§ Problem description: Take from the records below each line that holds "user".
· · ·
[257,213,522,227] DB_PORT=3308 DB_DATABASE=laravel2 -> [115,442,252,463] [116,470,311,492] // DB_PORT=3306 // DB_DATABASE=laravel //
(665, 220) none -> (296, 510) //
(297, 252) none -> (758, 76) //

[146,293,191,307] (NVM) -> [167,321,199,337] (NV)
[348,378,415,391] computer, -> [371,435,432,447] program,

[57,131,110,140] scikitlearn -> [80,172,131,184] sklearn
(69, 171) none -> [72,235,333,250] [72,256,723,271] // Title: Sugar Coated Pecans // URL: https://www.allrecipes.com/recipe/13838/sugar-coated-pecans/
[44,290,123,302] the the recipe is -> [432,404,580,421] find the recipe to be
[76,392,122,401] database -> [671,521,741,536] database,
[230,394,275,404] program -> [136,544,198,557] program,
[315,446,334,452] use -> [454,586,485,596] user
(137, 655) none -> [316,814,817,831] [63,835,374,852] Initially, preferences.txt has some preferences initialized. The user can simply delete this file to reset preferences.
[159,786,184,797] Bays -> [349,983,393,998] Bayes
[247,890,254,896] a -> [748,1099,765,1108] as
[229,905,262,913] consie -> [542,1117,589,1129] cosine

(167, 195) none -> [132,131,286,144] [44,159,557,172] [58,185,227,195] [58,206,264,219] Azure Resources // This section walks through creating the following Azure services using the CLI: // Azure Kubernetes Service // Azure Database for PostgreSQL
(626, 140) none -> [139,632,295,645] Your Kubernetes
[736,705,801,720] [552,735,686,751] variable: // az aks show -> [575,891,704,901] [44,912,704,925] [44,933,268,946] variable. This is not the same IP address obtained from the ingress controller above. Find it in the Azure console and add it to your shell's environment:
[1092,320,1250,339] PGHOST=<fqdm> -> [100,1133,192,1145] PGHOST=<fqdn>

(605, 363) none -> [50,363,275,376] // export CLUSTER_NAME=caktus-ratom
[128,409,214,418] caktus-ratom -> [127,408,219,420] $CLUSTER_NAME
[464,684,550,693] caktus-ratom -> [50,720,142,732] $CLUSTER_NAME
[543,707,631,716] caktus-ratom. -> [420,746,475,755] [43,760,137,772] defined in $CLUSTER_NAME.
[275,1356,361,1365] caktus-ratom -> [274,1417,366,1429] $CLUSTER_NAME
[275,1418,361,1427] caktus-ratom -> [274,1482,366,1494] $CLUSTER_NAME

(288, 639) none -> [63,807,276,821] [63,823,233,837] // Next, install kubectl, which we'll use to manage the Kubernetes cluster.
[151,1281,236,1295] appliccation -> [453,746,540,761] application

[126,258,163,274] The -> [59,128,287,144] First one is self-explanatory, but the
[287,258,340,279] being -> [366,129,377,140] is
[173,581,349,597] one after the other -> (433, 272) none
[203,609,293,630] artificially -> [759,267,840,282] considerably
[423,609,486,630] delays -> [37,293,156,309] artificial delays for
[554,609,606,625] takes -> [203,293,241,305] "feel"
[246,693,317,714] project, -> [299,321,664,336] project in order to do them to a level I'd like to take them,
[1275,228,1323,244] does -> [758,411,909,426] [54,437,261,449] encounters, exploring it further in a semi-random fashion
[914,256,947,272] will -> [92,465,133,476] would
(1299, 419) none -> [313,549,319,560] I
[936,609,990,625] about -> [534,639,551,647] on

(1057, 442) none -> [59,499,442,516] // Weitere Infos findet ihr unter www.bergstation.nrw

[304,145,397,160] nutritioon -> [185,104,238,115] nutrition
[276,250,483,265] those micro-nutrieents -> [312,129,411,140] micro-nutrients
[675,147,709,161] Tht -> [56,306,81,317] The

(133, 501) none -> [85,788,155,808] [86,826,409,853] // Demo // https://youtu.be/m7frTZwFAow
· · ·
§ Solution to this task:
[315,446,334,452] use -> [454,586,485,596] user
(137, 655) none -> [316,814,817,831] [63,835,374,852] Initially, preferences.txt has some preferences initialized. The user can simply delete this file to reset preferences.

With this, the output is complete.